Jonathan Goldberg es todo un visionario del ejercicio. Cuando creó la bicicleta de spinning en 1987, buscaba hacer de ésta mucho más que un simple y monótono aparato estático para hacer ejercicio. Su reto fue crear una máquina capaz de alcanzar el mismo nivel de balance y armonía que una persona tiene cuando practica ciclismo en campo abierto, y vaya que lo logró.
En 2002 Goldberg visitó un evento de atletas con discapacidades y vio cómo un participante se ejercitaba con una bicicleta que había adaptado para mover los pedales con los brazos. Al comprobar la exigencia física que demandaba “pedalear” con los brazos, sumado a un problema del corazón que lo obligó a dejar el ciclismo, nació la idea de fabricar el Krankcycle.
Esta máquina es ideal tanto para paralíticos como para todo tipo de personas, pues es quizá el único aparato de cardio que no necesita de las piernas para poder utilizarse. Éste se adapta a todo tipo de cuerpos y está diseñado para ejercitar prácticamente todos los músculos de los brazos además del abdomen, el pecho, la espalda y hasta los gluteos. Cada uno de los ejes cuenta con movimiento independiente para permitir una mayor variedad de rutinas.

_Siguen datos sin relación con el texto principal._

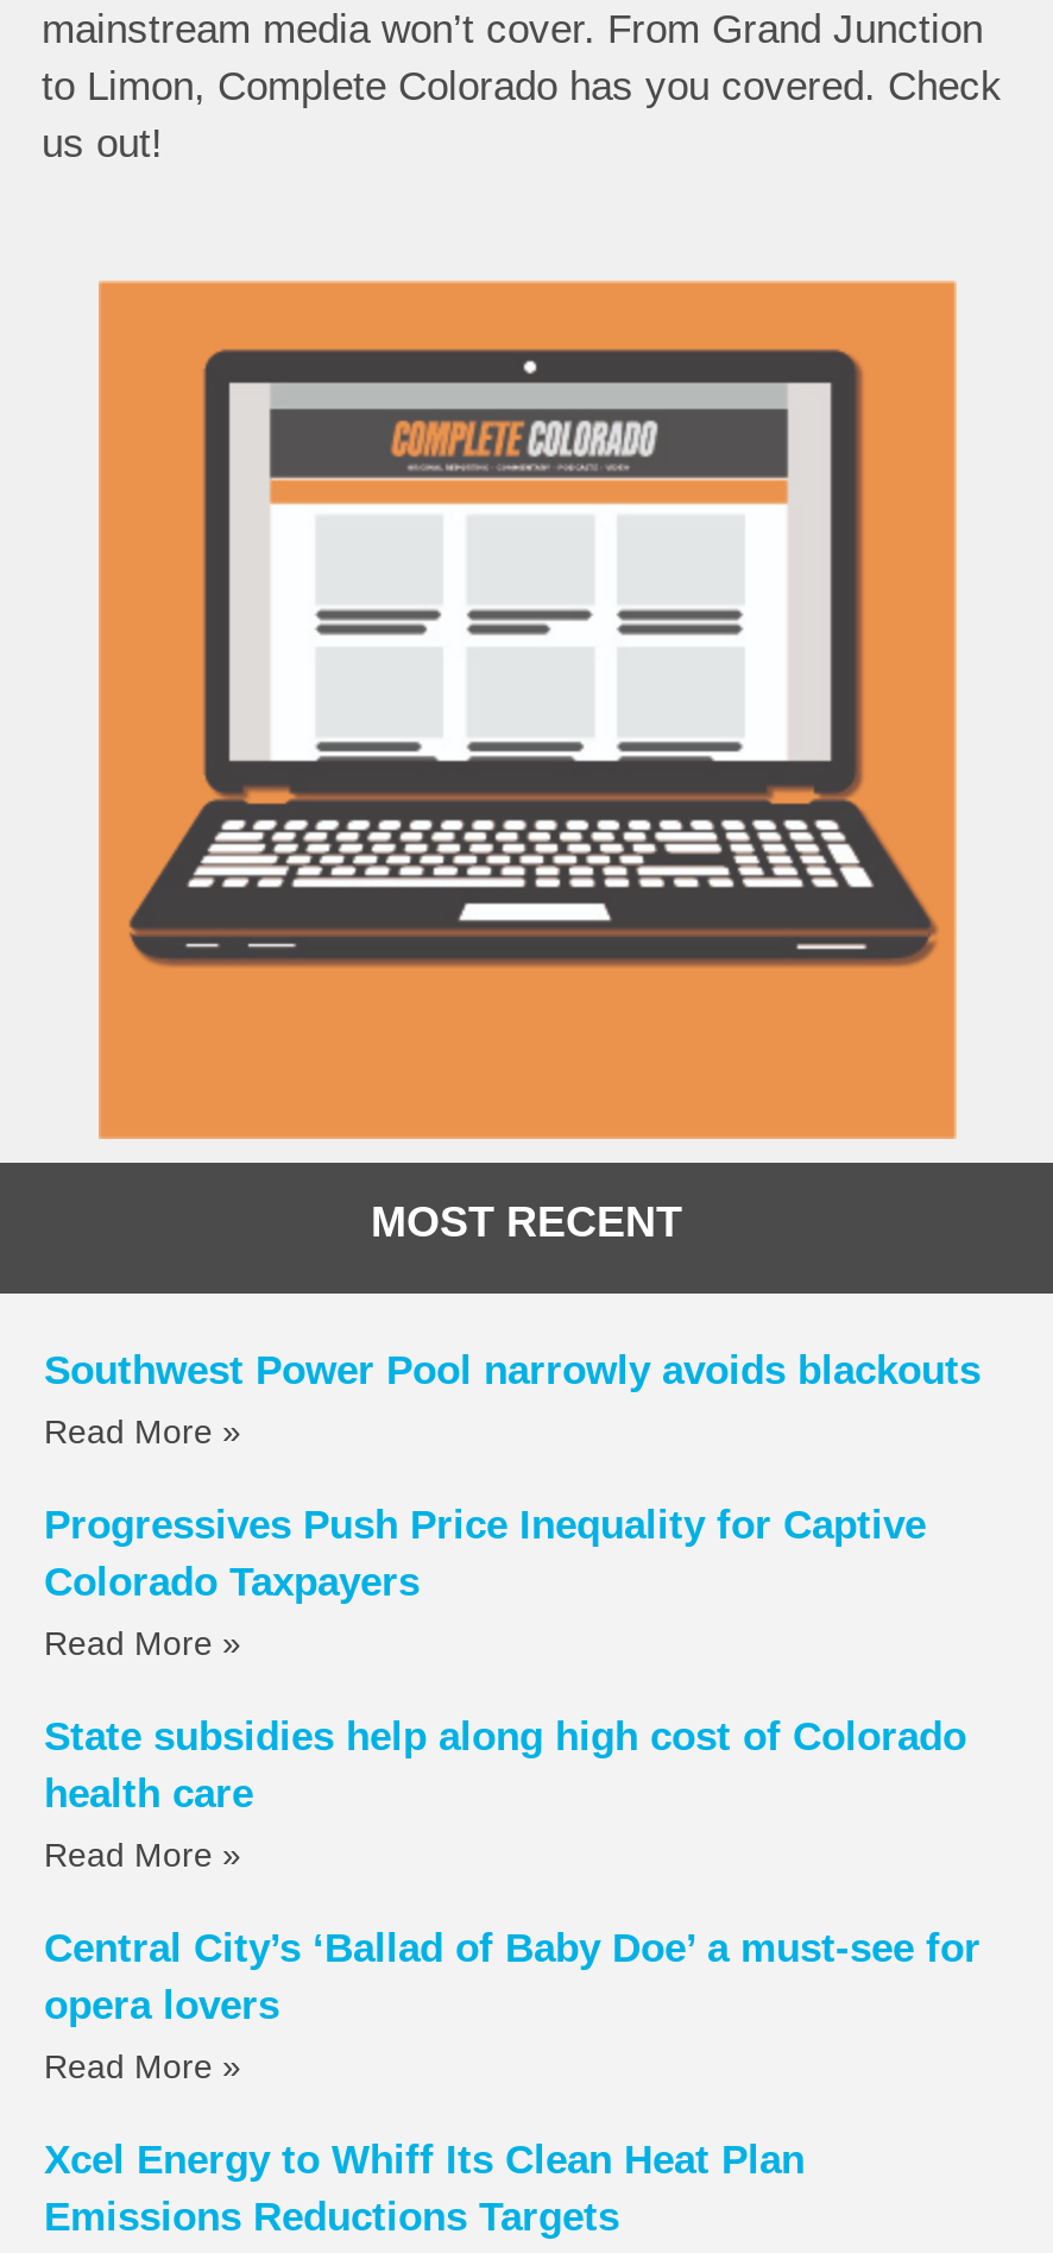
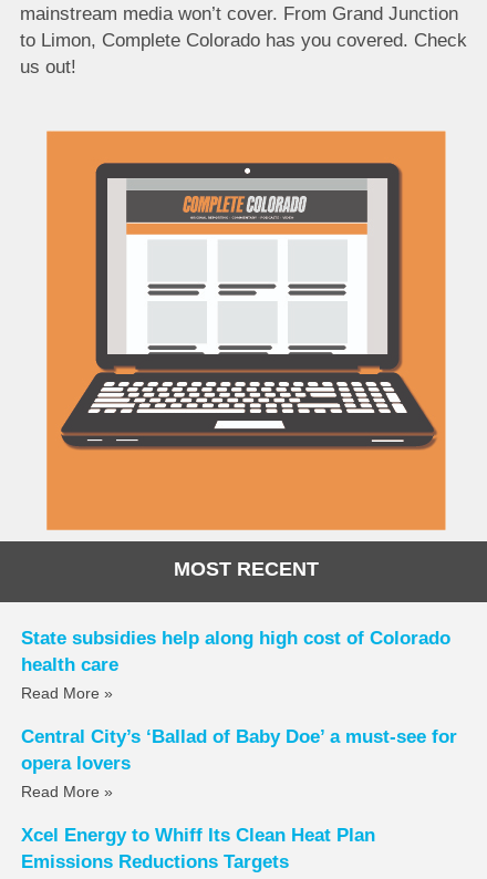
[44,1347,1004,1661] Southwest Power Pool narrowly avoids blackouts | Read More » | Progressives Push Price Inequality for Captive | Colorado Taxpayers | Read More » -> none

Pese a que en México aún no se ha popularizado la venta de este aparato ni la disciplina del Kranking, en Estados Unidos ya es todo un fenómeno, pues es ideal para controlar los dolores de espalda, mantenerse en forma (en media hora se queman 1,500 calorías) y se puede utilizar para el entrenamiento de deportistas de alto rendimiento en otras disciplinas que requieren del uso de los brazos como en la natación, el tenis o los deportes de contacto, pues fortalecer los brazos con cardio es muy distinto a hacer pesas o estiramientos. Este aparato te hará potenciar la velocidad, la elasticidad y la resistencia.